Assignment:
Copy each line of the listing where the word "overflow" can be found.

● ● ● ● ● ● ●

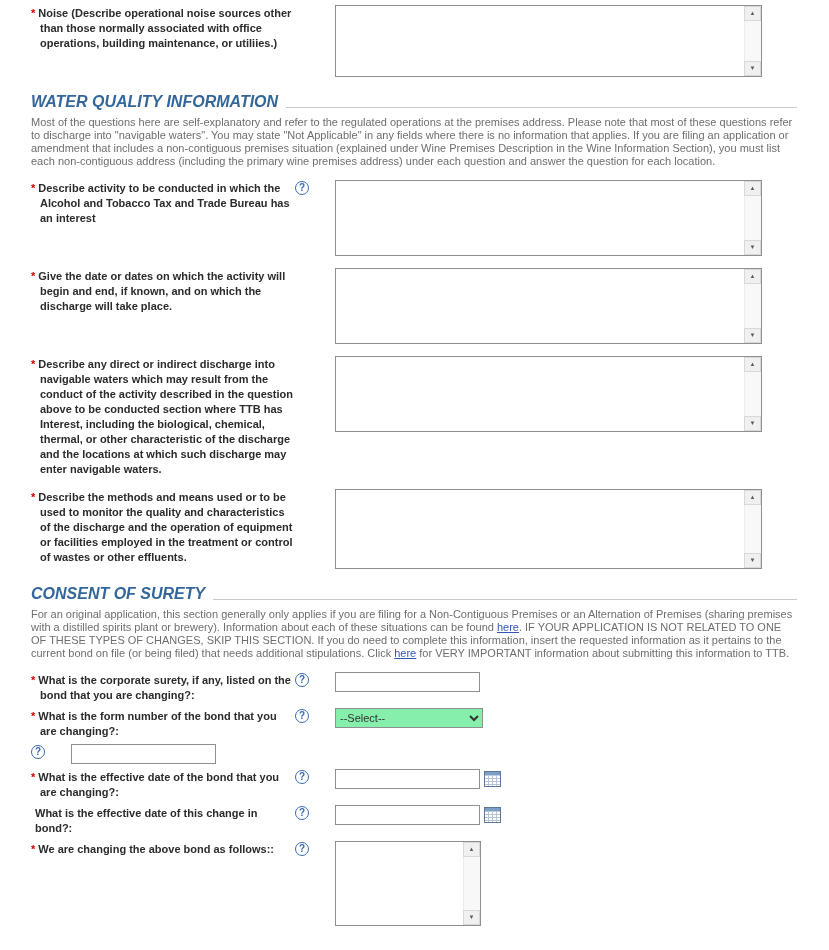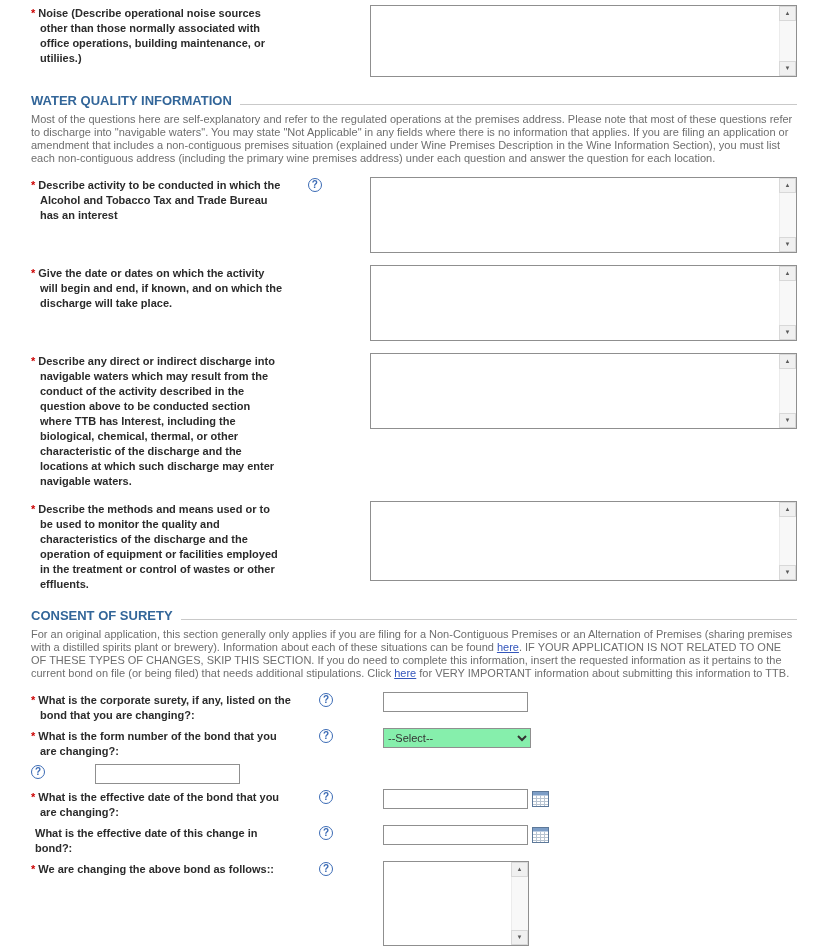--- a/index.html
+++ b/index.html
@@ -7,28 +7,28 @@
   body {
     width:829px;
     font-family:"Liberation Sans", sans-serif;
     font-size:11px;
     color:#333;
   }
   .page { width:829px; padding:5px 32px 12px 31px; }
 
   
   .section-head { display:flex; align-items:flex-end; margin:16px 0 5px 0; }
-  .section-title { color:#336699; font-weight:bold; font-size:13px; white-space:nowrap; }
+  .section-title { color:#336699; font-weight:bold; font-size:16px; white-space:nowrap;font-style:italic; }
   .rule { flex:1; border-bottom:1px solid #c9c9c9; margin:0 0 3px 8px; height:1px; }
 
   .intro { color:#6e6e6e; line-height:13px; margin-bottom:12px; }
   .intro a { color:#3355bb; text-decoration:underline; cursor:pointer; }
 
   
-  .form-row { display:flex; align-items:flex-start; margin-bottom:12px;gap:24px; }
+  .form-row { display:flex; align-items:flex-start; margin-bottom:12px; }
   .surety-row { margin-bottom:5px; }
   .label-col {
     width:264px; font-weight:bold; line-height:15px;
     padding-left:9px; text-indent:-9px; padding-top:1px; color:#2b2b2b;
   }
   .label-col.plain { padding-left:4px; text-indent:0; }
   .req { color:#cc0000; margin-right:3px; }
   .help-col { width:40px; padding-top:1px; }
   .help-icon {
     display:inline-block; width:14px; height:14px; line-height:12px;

● ● ● ● ● ● ●

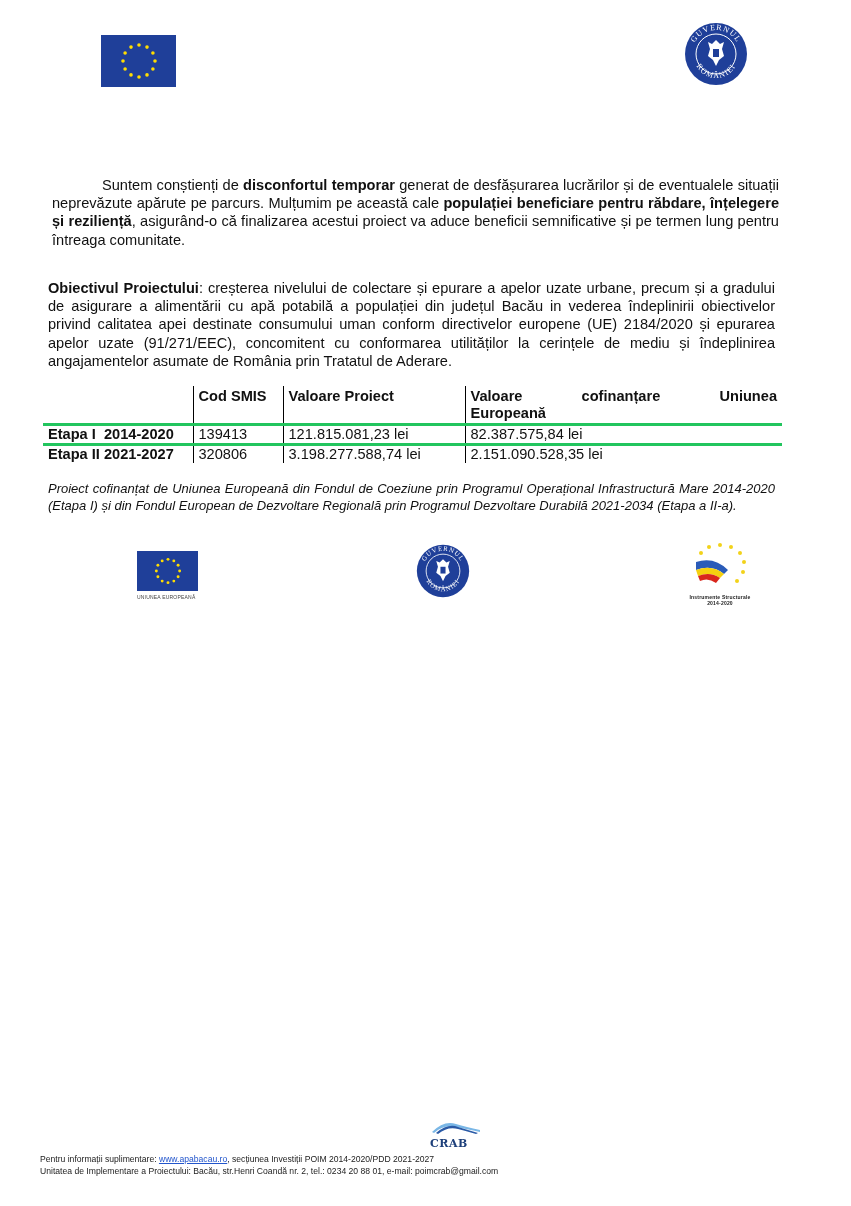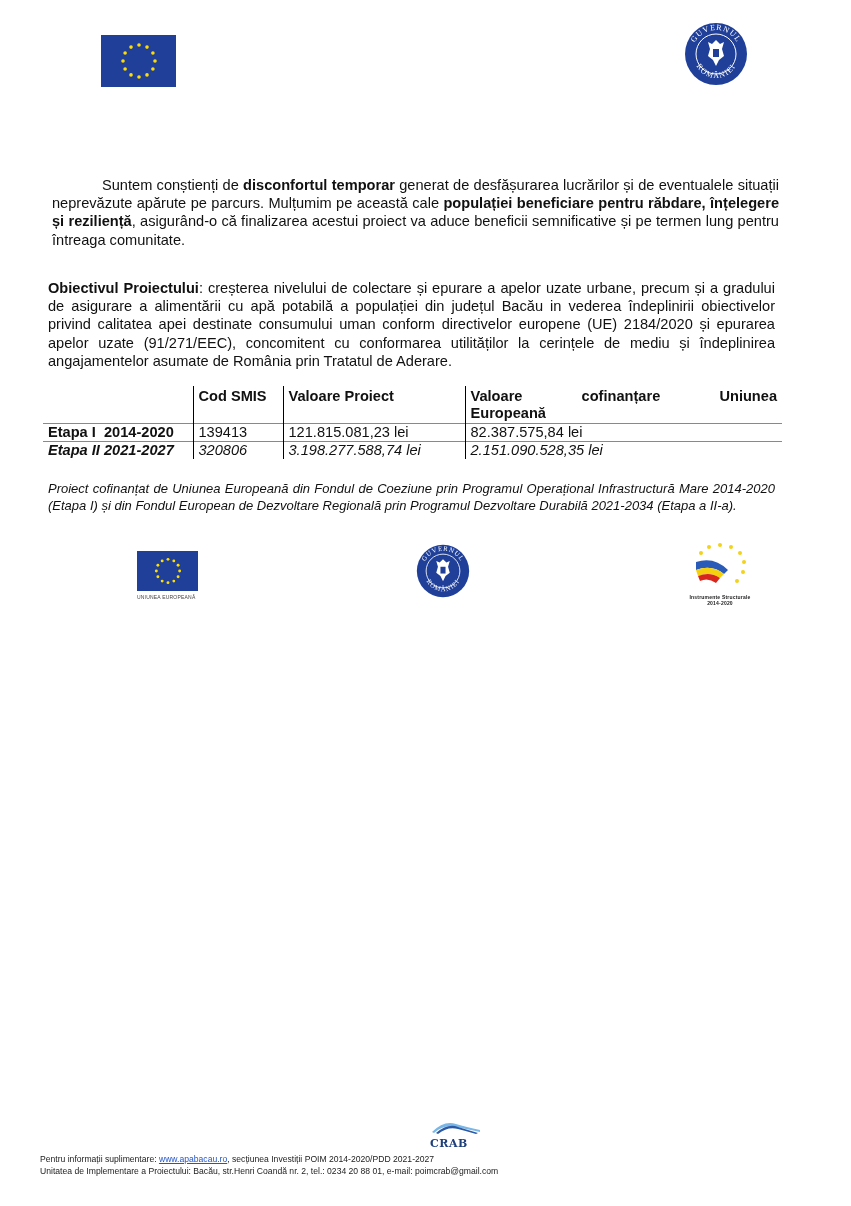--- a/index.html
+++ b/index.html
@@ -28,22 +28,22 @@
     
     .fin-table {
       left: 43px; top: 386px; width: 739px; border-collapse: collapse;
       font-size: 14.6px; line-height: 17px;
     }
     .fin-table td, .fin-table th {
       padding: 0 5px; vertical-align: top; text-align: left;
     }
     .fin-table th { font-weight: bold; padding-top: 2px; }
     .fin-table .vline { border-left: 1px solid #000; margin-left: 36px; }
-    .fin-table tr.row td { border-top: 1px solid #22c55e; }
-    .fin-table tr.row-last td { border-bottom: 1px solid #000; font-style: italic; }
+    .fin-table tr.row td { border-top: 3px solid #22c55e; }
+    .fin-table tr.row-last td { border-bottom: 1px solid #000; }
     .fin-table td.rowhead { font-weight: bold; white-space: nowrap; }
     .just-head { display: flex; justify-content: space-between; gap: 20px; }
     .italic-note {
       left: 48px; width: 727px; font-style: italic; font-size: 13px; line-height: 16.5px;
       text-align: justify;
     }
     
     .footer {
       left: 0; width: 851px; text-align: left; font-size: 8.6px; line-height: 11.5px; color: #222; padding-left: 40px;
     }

● ● ● ● ● ● ●

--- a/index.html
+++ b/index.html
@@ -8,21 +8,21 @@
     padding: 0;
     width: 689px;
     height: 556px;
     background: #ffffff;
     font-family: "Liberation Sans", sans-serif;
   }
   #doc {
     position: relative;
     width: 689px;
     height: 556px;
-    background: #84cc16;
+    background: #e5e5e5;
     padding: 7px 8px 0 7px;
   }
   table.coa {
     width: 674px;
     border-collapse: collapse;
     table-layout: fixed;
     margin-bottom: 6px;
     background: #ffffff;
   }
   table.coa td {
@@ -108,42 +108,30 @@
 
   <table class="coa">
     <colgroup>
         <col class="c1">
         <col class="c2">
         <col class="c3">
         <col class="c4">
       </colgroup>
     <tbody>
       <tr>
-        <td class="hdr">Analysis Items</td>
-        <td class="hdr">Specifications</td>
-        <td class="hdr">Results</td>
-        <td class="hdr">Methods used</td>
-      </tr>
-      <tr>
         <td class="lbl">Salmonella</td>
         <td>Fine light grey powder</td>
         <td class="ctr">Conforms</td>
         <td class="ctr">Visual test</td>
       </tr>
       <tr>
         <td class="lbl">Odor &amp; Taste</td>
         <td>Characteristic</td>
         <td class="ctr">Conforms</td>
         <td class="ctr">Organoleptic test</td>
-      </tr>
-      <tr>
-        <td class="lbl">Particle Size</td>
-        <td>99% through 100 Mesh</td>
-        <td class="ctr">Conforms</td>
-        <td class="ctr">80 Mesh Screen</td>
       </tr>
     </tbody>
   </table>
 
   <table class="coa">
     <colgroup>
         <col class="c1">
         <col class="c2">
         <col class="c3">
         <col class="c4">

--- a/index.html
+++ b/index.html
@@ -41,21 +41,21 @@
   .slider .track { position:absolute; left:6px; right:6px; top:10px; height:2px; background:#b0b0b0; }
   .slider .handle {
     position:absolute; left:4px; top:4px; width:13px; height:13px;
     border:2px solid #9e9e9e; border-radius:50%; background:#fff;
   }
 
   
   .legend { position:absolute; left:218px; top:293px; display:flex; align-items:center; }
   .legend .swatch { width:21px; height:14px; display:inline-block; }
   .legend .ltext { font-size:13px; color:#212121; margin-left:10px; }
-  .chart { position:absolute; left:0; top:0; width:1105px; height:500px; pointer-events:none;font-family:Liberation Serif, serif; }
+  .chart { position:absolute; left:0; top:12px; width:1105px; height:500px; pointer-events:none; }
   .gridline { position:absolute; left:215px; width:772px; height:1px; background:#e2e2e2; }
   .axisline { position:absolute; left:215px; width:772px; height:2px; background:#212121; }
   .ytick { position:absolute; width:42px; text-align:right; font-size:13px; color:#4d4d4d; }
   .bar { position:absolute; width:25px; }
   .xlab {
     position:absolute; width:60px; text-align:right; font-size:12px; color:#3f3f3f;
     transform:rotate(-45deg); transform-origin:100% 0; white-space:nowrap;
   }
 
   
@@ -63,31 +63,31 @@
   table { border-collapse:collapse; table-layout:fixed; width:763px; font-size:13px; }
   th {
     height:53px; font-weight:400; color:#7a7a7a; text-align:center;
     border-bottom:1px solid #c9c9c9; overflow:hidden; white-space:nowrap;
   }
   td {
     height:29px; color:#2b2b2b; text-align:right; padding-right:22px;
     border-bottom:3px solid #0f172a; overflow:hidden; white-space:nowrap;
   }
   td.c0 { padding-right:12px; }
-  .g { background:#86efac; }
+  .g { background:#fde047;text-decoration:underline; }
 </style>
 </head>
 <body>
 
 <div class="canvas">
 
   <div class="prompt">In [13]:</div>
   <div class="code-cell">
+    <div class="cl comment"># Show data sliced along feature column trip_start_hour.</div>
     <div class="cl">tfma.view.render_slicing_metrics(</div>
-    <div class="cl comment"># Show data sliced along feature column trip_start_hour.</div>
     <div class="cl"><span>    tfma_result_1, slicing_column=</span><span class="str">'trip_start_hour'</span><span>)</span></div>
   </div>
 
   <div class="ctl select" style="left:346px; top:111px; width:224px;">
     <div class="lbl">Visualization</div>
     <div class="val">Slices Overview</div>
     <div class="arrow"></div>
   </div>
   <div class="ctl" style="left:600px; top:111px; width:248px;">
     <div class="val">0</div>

● ● ● ● ● ● ●

Written reply:
     border-bottom:1px solid #c9c9c9; overflow:hidden; white-space:nowrap;
     border-bottom:3px solid #0f172a; overflow:hidden; white-space:nowrap;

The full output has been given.